#### What the exercise asks:
The following entries are to be repeated exactly, and the pictures are to be left behind.
+++ Information given
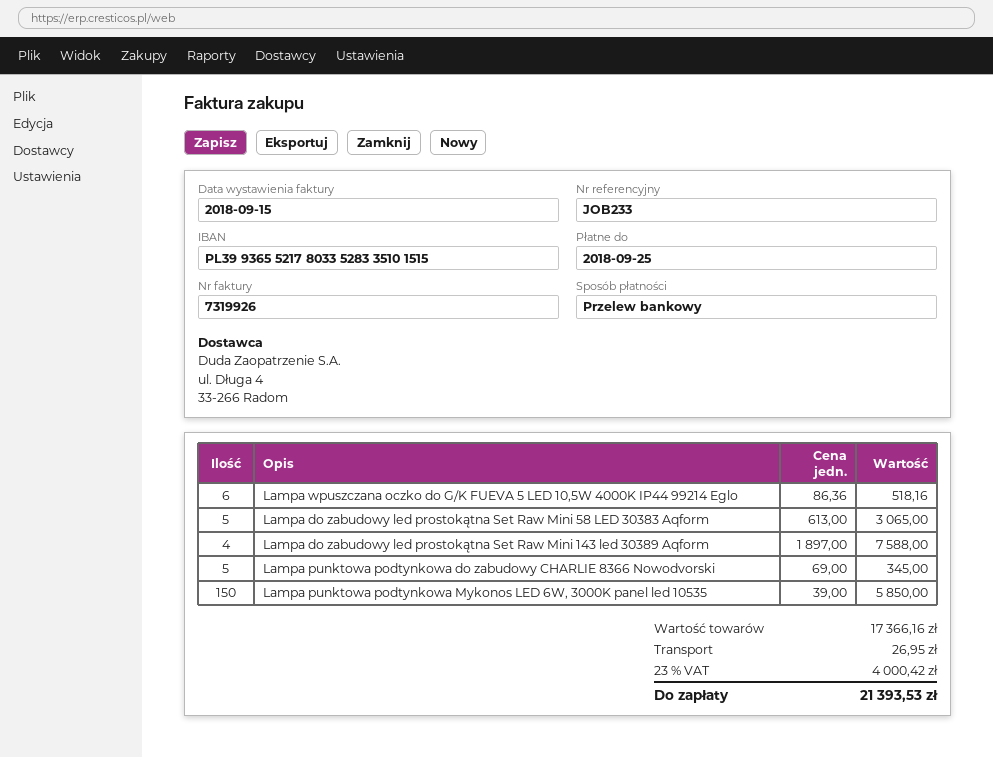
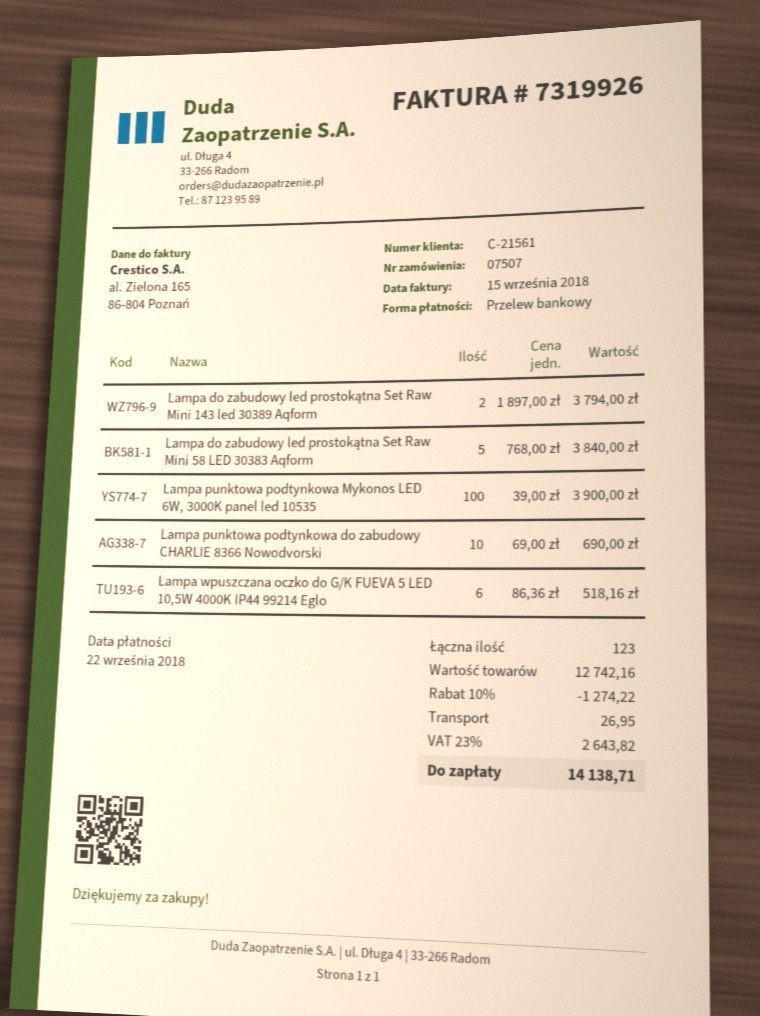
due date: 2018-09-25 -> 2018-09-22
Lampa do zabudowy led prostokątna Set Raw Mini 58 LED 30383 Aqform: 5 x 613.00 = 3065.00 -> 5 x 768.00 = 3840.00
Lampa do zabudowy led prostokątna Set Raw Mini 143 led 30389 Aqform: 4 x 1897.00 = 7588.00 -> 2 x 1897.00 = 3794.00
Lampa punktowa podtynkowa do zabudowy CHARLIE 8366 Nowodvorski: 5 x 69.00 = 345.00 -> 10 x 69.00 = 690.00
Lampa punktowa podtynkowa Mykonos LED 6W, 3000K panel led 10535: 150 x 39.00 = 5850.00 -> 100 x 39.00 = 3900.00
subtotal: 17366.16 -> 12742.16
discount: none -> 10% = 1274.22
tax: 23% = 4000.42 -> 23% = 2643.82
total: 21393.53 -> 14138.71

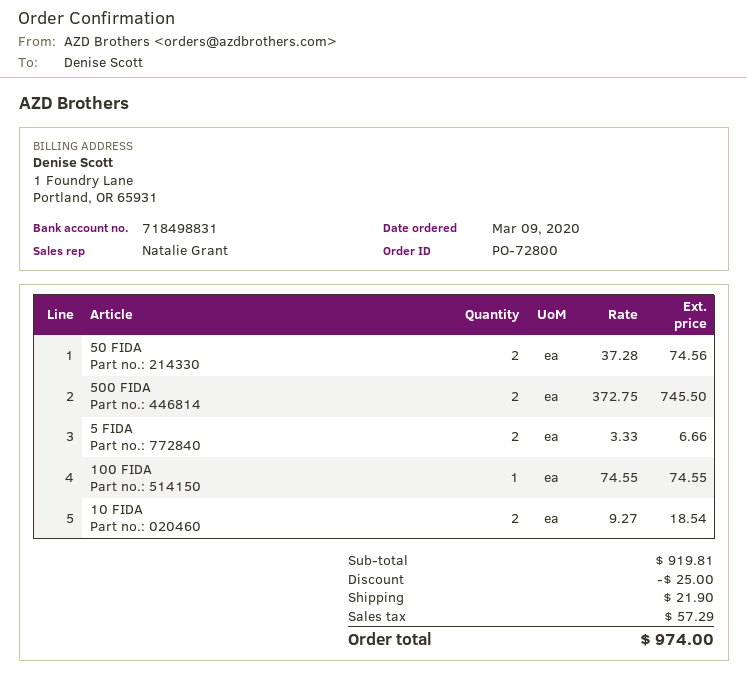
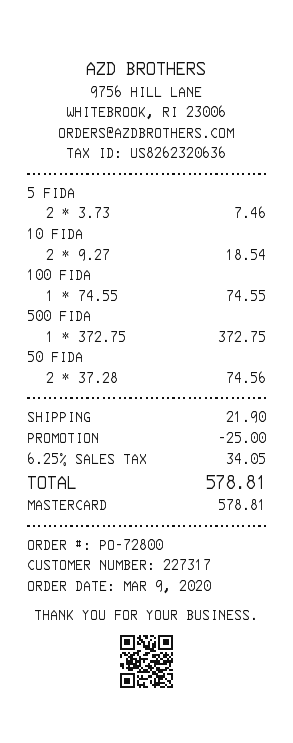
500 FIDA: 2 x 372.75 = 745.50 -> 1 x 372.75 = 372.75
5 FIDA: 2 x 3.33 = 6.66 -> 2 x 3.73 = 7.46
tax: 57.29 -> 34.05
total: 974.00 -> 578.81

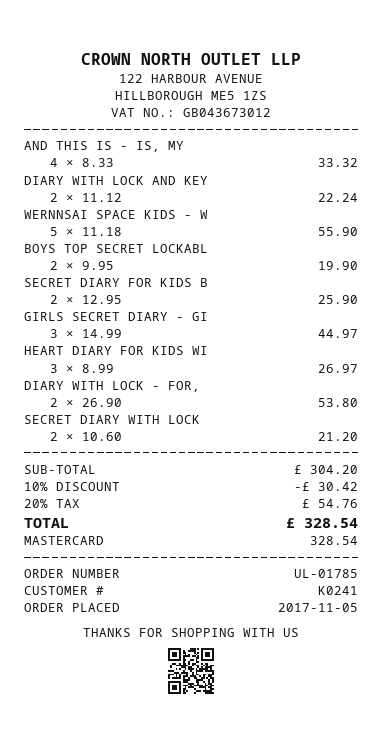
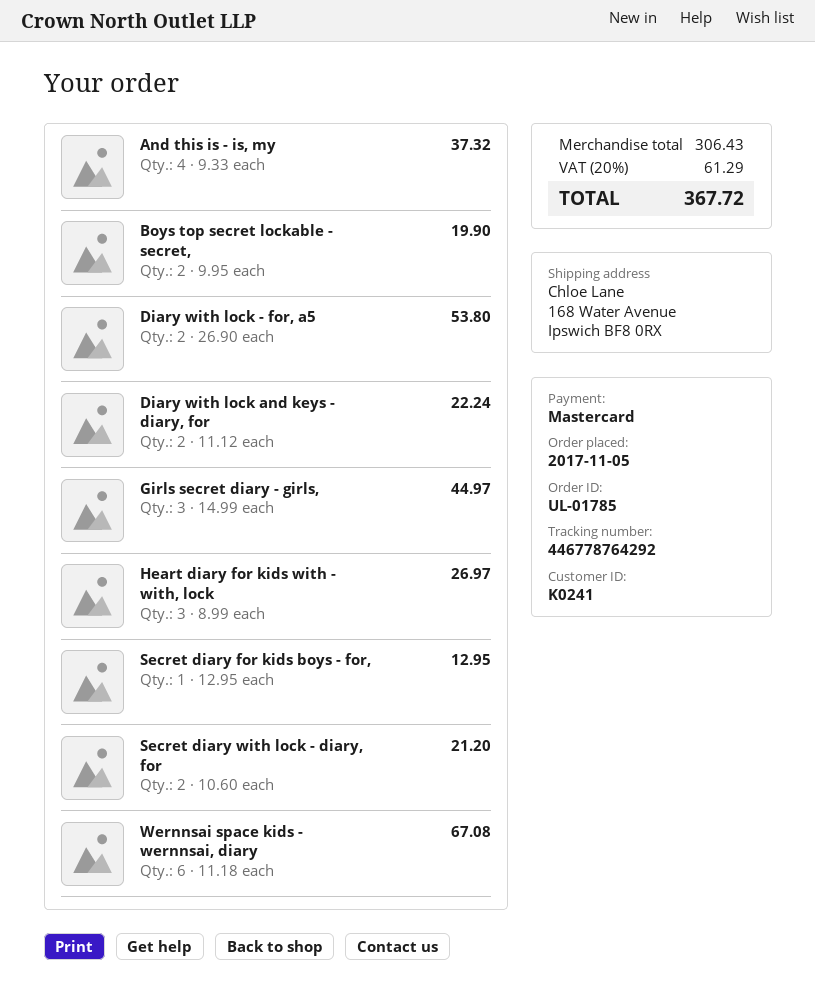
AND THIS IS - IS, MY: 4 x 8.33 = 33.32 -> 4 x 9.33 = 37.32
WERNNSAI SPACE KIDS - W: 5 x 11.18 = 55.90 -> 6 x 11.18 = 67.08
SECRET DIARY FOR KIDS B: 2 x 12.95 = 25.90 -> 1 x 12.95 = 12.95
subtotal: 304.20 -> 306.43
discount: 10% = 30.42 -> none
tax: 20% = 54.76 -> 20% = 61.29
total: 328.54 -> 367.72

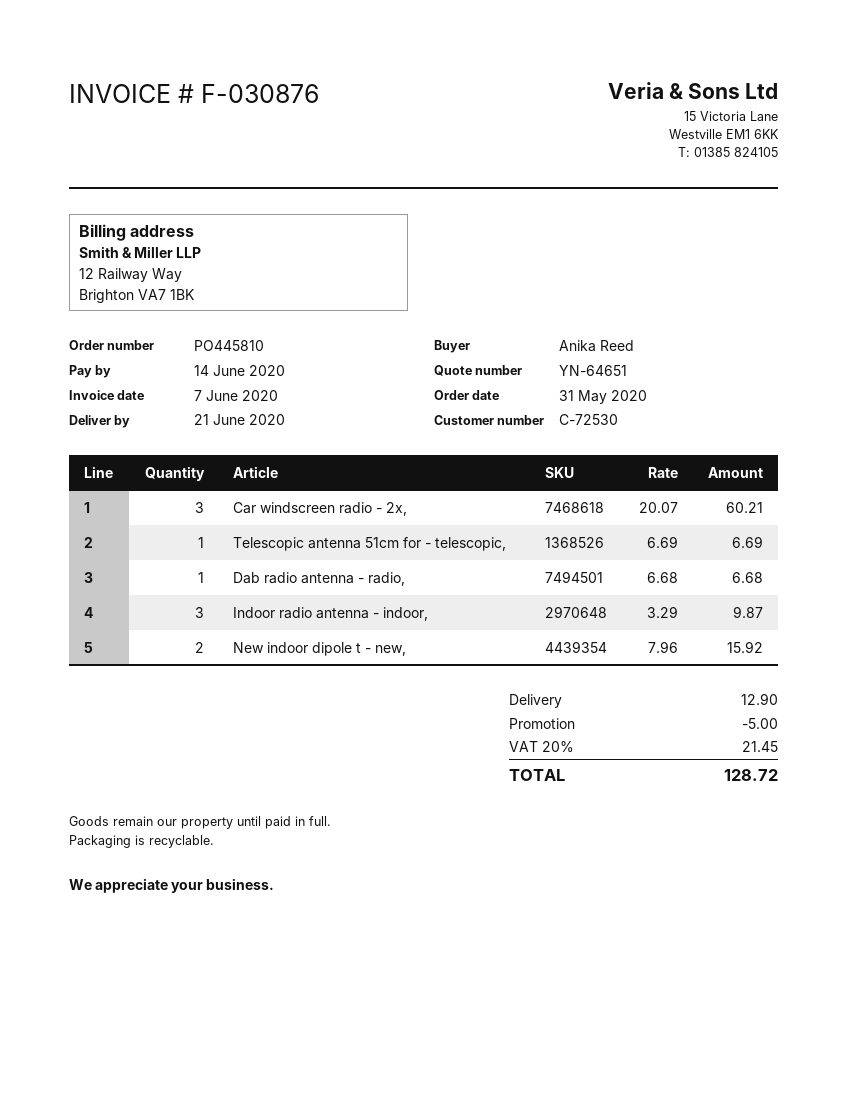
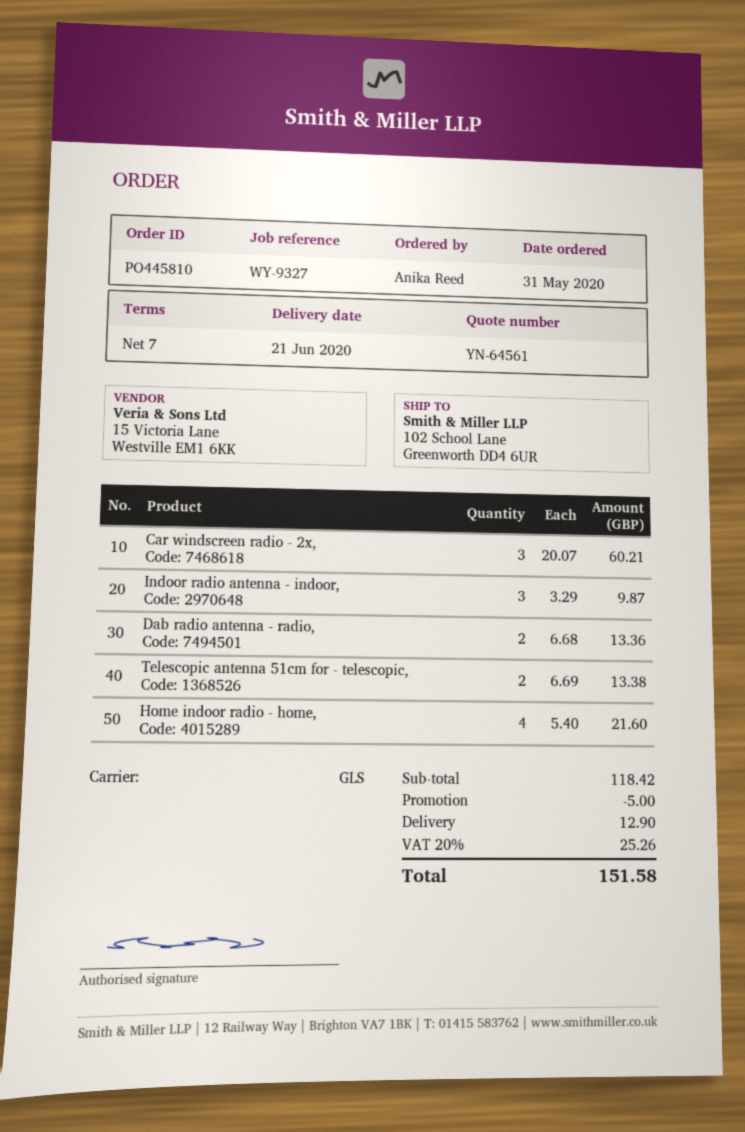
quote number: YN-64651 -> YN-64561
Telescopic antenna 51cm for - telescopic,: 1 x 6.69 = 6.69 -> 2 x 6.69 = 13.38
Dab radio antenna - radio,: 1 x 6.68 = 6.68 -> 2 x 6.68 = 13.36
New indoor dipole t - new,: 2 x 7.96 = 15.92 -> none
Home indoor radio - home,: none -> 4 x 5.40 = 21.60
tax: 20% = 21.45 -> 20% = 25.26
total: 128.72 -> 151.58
++++++
#### Written reply:
due date: 2018-09-25 -> 2018-09-22
Lampa do zabudowy led prostokątna Set Raw Mini 58 LED 30383 Aqform: 5 x 613.00 = 3065.00 -> 5 x 768.00 = 3840.00
Lampa do zabudowy led prostokątna Set Raw Mini 143 led 30389 Aqform: 4 x 1897.00 = 7588.00 -> 2 x 1897.00 = 3794.00
Lampa punktowa podtynkowa do zabudowy CHARLIE 8366 Nowodvorski: 5 x 69.00 = 345.00 -> 10 x 69.00 = 690.00
Lampa punktowa podtynkowa Mykonos LED 6W, 3000K panel led 10535: 150 x 39.00 = 5850.00 -> 100 x 39.00 = 3900.00
subtotal: 17366.16 -> 12742.16
discount: none -> 10% = 1274.22
tax: 23% = 4000.42 -> 23% = 2643.82
total: 21393.53 -> 14138.71

500 FIDA: 2 x 372.75 = 745.50 -> 1 x 372.75 = 372.75
5 FIDA: 2 x 3.33 = 6.66 -> 2 x 3.73 = 7.46
tax: 57.29 -> 34.05
total: 974.00 -> 578.81

AND THIS IS - IS, MY: 4 x 8.33 = 33.32 -> 4 x 9.33 = 37.32
WERNNSAI SPACE KIDS - W: 5 x 11.18 = 55.90 -> 6 x 11.18 = 67.08
SECRET DIARY FOR KIDS B: 2 x 12.95 = 25.90 -> 1 x 12.95 = 12.95
subtotal: 304.20 -> 306.43
discount: 10% = 30.42 -> none
tax: 20% = 54.76 -> 20% = 61.29
total: 328.54 -> 367.72

quote number: YN-64651 -> YN-64561
Telescopic antenna 51cm for - telescopic,: 1 x 6.69 = 6.69 -> 2 x 6.69 = 13.38
Dab radio antenna - radio,: 1 x 6.68 = 6.68 -> 2 x 6.68 = 13.36
New indoor dipole t - new,: 2 x 7.96 = 15.92 -> none
Home indoor radio - home,: none -> 4 x 5.40 = 21.60
tax: 20% = 21.45 -> 20% = 25.26
total: 128.72 -> 151.58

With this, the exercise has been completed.